(La Puerta de Damasco) La palabra “sufragio” tiene, en la lengua española, algunas acepciones que remiten al lenguaje de la fe. En un sentido general, “sufragio” significa ayuda, favor o socorro. Y, de modo más específico, alude a una “obra buena que se aplica por las almas del purgatorio”.
Si las palabras del lenguaje de la fe desaparecen del uso común de los hablantes nos encontramos ante un signo preocupante. Con la ausencia de las palabras, se aleja la realidad de lo que esas palabras significan. Y es verdad que, para muchos, los términos “sufragio” o “purgatorio”, en su connotación religiosa, ya no significan nada o casi nada.

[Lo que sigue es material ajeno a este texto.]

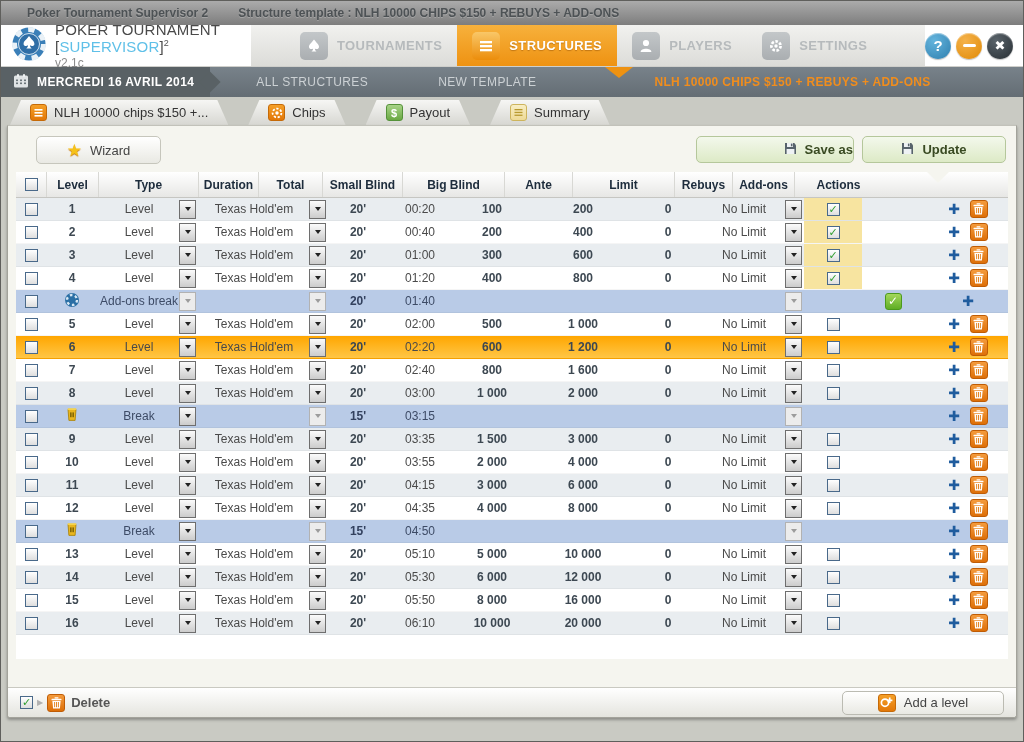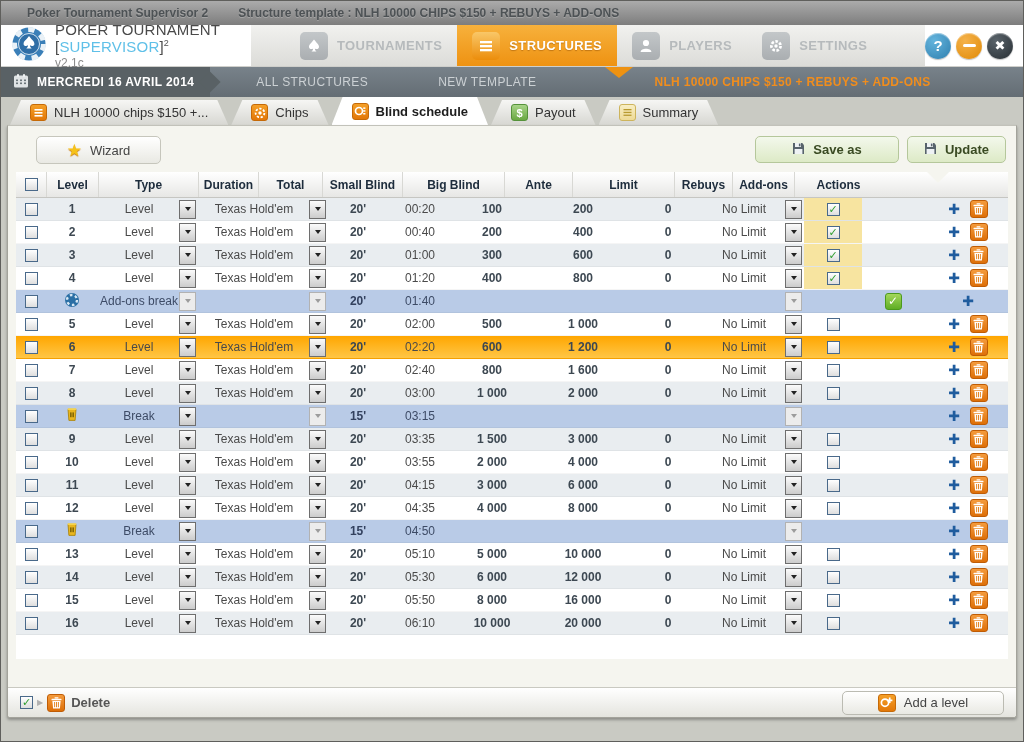--- a/index.html
+++ b/index.html
@@ -39,7 +39,7 @@
   .structures-notch { position:absolute; top:0; left:604px; width:0; height:0; border-left:14px solid transparent; border-right:14px solid transparent; border-top:11px solid #ee9212; z-index:3; }
 
   
-  .tabstrip { height:28px; display:flex; align-items:flex-end; padding-left:9px; gap:3px; }
+  .tabstrip { height:28px; display:flex; align-items:flex-end; padding-left:9px; gap:20px; }
   .tab { height:25px; display:flex; align-items:center; gap:7px; padding:0 20px; font-size:13px; color:#333; background:linear-gradient(#f6f6f4,#d7d7d2); clip-path:polygon(11px 0, calc(100% - 11px) 0, 100% 100%, 0 100%); cursor:pointer; white-space:nowrap; }
   .tab.active { height:28px; background:#fff; font-weight:bold; color:#1d1d1d; }
   .tab-ic { width:17px; height:17px; border-radius:3px; display:flex; align-items:center; justify-content:center; flex:none; }

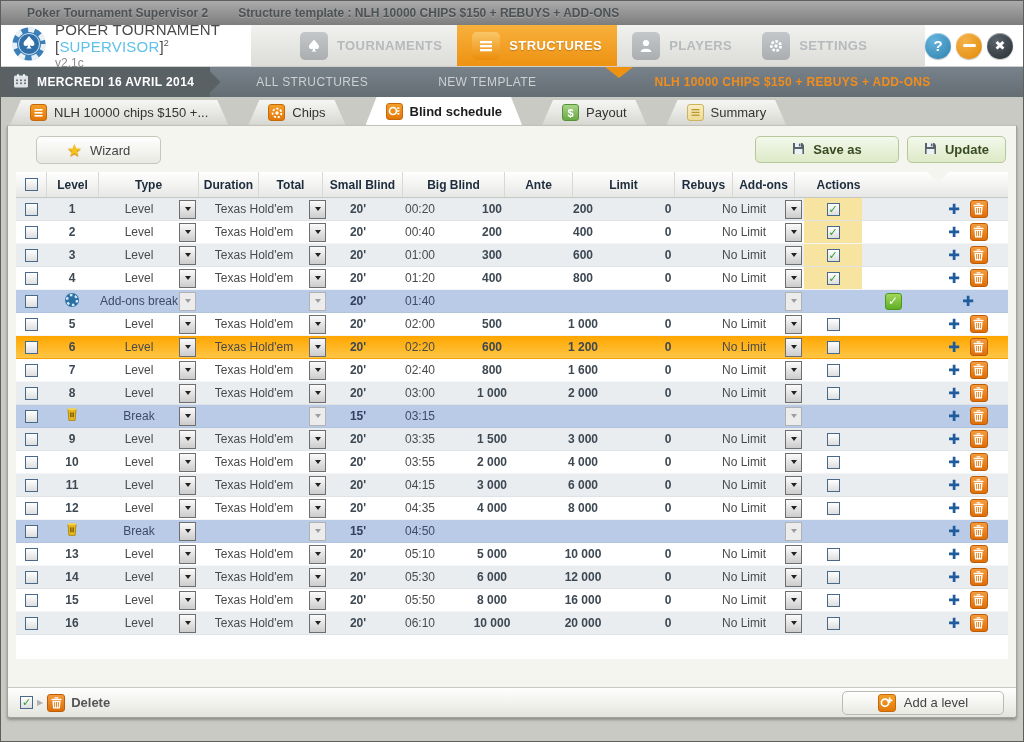--- a/index.html
+++ b/index.html
@@ -211,17 +211,6 @@
       </span>
       <span>Chips</span>
     </div>
-    <div class="tab active">
-      <span class="tab-ic ti-orange">
-        <svg width="12" height="12" viewBox="0 0 12 12">
-            <circle cx="5" cy="6" r="3.5" fill="none" stroke="#fff" stroke-width="1.7"></circle>
-            <rect x="9.2" y="2.4" width="2.2" height="1.5" fill="#fff"></rect>
-            <rect x="9.2" y="5.2" width="2.2" height="1.5" fill="#fff"></rect>
-            <rect x="9.2" y="8" width="2.2" height="1.5" fill="#fff"></rect>
-          </svg>
-      </span>
-      <span>Blind schedule</span>
-    </div>
     <div class="tab">
       <span class="tab-ic ti-green">
           <span>$</span>

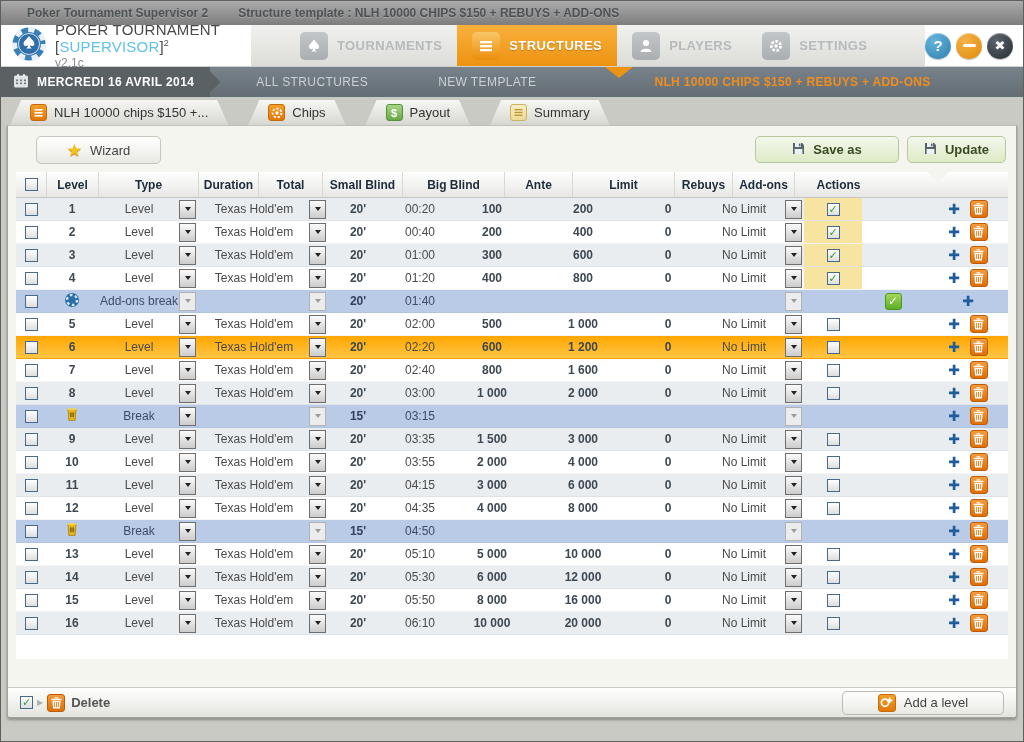--- a/index.html
+++ b/index.html
@@ -54,7 +54,7 @@
   .btn-wizard { width:125px; height:28px; margin-left:20px; background:linear-gradient(#ffffff,#e9e9e3); border:1px solid #c6c6bc; color:#444; }
   .star { color:#f6c219; font-size:17px; text-shadow:0 1px 1px #c87a10; line-height:1; }
   .btn-green { height:27px; background:linear-gradient(#f3f8ec,#ddeac6); border:1px solid #b5c79b; color:#394a22; font-weight:bold; }
-  .btn-saveas { width:144px; margin-left:auto; }
+  .btn-saveas { width:158px; margin-left:auto;justify-content:flex-end; }
   .btn-update { width:99px; margin-left:8px; margin-right:2px; }
   .callout { position:absolute; top:43px; right:64px; width:0; height:0; border-left:14px solid transparent; border-right:14px solid transparent; border-top:14px solid #f5f5ef; z-index:6; }
 

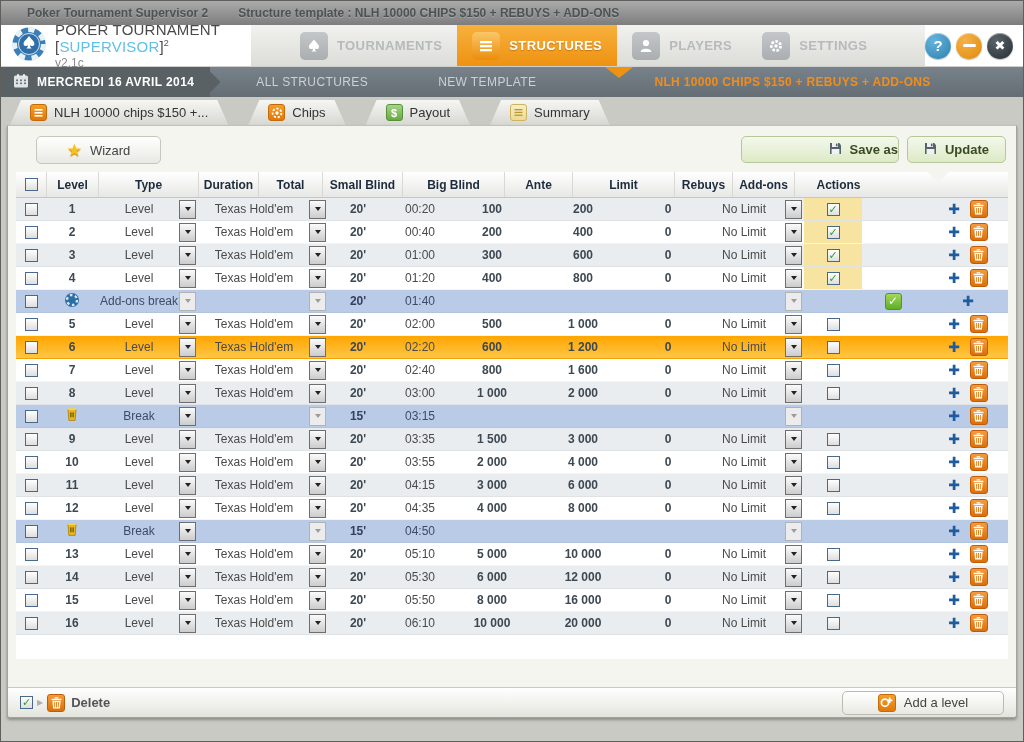--- a/index.html
+++ b/index.html
@@ -55,7 +55,7 @@
   .star { color:#f6c219; font-size:17px; text-shadow:0 1px 1px #c87a10; line-height:1; }
   .btn-green { height:27px; background:linear-gradient(#f3f8ec,#ddeac6); border:1px solid #b5c79b; color:#394a22; font-weight:bold; }
   .btn-saveas { width:158px; margin-left:auto;justify-content:flex-end; }
-  .btn-update { width:99px; margin-left:8px; margin-right:2px; }
+  .btn-update { width:144px; margin-left:8px; margin-right:2px; }
   .callout { position:absolute; top:43px; right:64px; width:0; height:0; border-left:14px solid transparent; border-right:14px solid transparent; border-top:14px solid #f5f5ef; z-index:6; }
 
   .levels-bar { margin:8px 8px 0 8px; height:22px; border-radius:3px 3px 0 0; background:linear-gradient(#8b949c,#5f6970); color:#fff; font-weight:bold; font-size:12px; letter-spacing:.5px; display:flex; align-items:center; padding-left:8px; }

Se ha convertido en una costumbre despedir a los difuntos en los tanatorios, en el mejor de los casos con una vaga ceremonia religiosa. Ya no se celebra la misa exequial en las parroquias y, mucho menos, el aniversario del fallecimiento. Y ni siquiera se pide, en la mayoría de las ocasiones, la aplicación de la santa Misa por un difunto.
Casi todos los indicadores de la fe, de la vivencia de la fe, son negativos: Ni asistencia a la santa Misa, ni bautizos, ni primeras comuniones, ni bodas, ni funerales… Casi todo apunta hacia la nada, aunque es verdad que, al mismo tiempo, hay un “pequeño resto” que se ha tomado más en serio la fe y el compromiso con la Iglesia.
La fe católica cree en la existencia de la purificación final o purgatorio; es decir, cree, como enseña el Catecismo, en la existencia de la purificación final de los elegidos, de aquellos que “aunque están seguros de su eterna salvación, sufren después de su muerte una purificación, a fin de obtener la santidad necesaria para entrar en la alegría del cielo”.
Esta enseñanza se apoya también en la práctica de la oración por los difuntos. La Biblia dice que Judas Macabeo “encargó un sacrificio de expiación por los muertos, para que fueran liberados del pecado” (2 Mac 12,46). Desde el principio, la Iglesia ha honrado la memoria de los difuntos y ha ofrecido sufragios en su favor, especialmente el sacrificio de la santa Misa, además de las limosnas, las indulgencias y las obras de penitencia.
San Juan Crisóstomo escribe, al respecto: “Llevémosles socorros y hagamos su conmemoración. Si los hijos de Job fueron purificados por el sacrificio de su padre, ¿por qué habríamos de dudar de que nuestras ofrendas por los muertos les lleven un cierto consuelo? […] No dudemos, pues, en socorrer a los que han partido y en ofrecer nuestras plegarias por ellos”.
Alude el Crisóstomo a la costumbre de Job de ofrecer sacrificios por cada uno de sus hijos para purificarlos (Job 1,5). En la profesión de fe del emperador Miguel Paleólogo enviada por carta, en 1274, al papa Gregorio X en el II Concilio de Lyon se lee que, para alivio de las almas de los difuntos que son purificados en el purgatorio, “les aprovechan los sufragios de los fieles vivos, a saber, los sacrificios de las misas, las oraciones y limosnas, y otros oficios de piedad, que, según las instituciones de la Iglesia, unos fieles acostumbran a hacer en favor de otros”.
Se trata, en suma, de la “comunión de los santos”, la consoladora verdad que nos dice que como los creyentes forman un solo cuerpo, “el bien de los unos se comunica a los otros”. Y esta comunión abarca también a los difuntos: Nuestra oración por ellos puede no solamente ayudarles, sino también hacer eficaz su intercesión en nuestro favor.
Lo tenía muy claro santa Mónica, la madre de san Agustín. Antes de su muerte, dijo a sus hijos: “Enterrad […] este cuerpo en cualquier parte; no os preocupe más su cuidado; solamente os ruego que, dondequiera que os hallareis, os acordéis de mí ante el altar del Señor”.
Una petición, la de santa Mónica, que podemos hacer nuestra: que nos recuerden ante el altar, en la santa Misa, ofrecida en reparación de los pecados de los vivos y de los difuntos, y para obtener de Dios beneficios espirituales o temporales. Eso dice la fe de la Iglesia, hoy tan en penumbra.